Vol.48 - Número 2, Abril/Junio 2019 Imprimir sólo la columna central

Multiple aneurysms in coronary arteries causing chronic stable angina. One-year follow-up

Hospital Ángel C Padilla.
(4000) San Miguel de Tucumán, Argentina.
Recibido 29-NOV-2019 – ACEPTADO después de revisión el 18-FEB-2019.
There are no conflicts of interest to disclose.



Coronary artery aneurysms are not frequent and diagnosis is made by coronary angiography. Many causes have been described as likely to provoke alterations in arterial structure such as atherosclerosis, inflammatory illnesses, congenital disorders and medical interventions. More common complications are cardiac arrest, rupture of coronary arteries and fistulas into the heart chambers. Their prognosis is uncertain as well as their management, when there are no coronary lesions to revascularize. We show a case with multiple coronary aneurysms and chronic stable angina during one year of follow-up.
Key words: Coronary aneurysms. Coronary angiography.
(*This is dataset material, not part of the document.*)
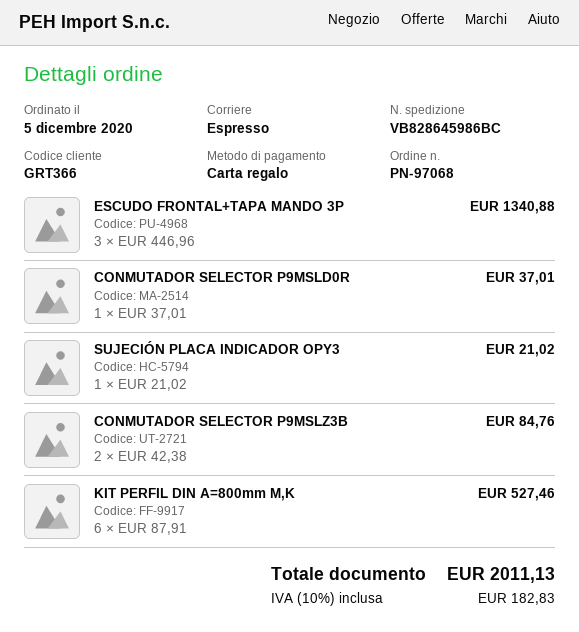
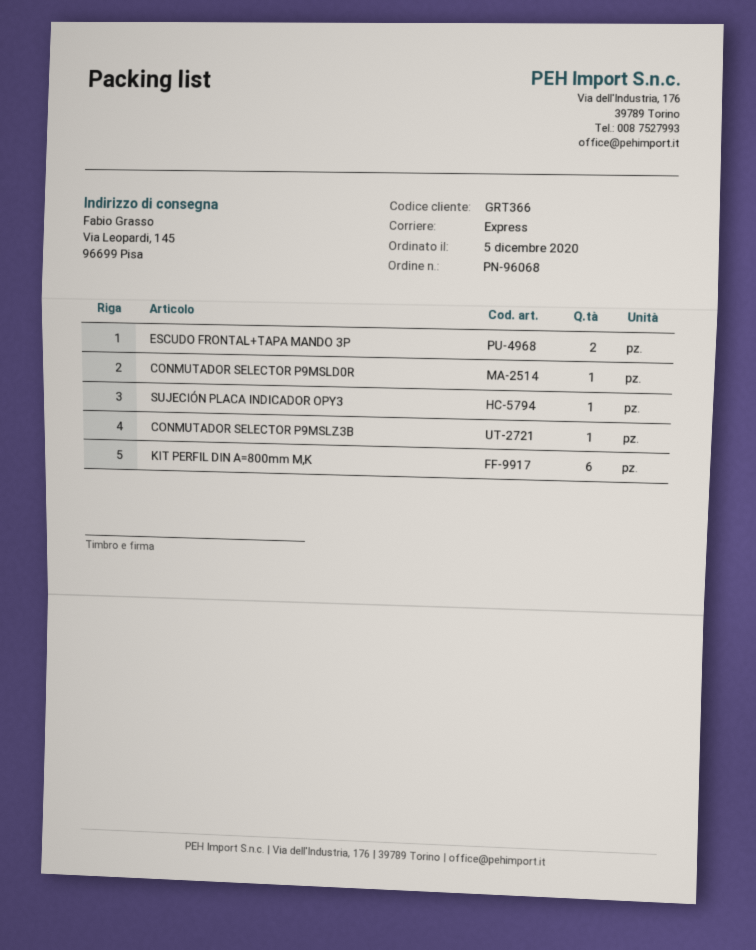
order number: PN-97068 -> PN-96068
ESCUDO FRONTAL+TAPA MANDO 3P: 3 -> 2
CONMUTADOR SELECTOR P9MSLZ3B: 2 -> 1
Coronary artery aneurysms are rare, and most of them are detected as casual angiographic findings. They have been defined as the dilatation of an arterial segment exceeding the diameter of the adjacent segment by 1.5 times [1,2]. The reported incidence by autopsy is 0.15 at 4.9%, with the most frequently affected territories being the anterior descending artery (ADA) and the right coronary artery (RCA), with similar incidence in both territories [3].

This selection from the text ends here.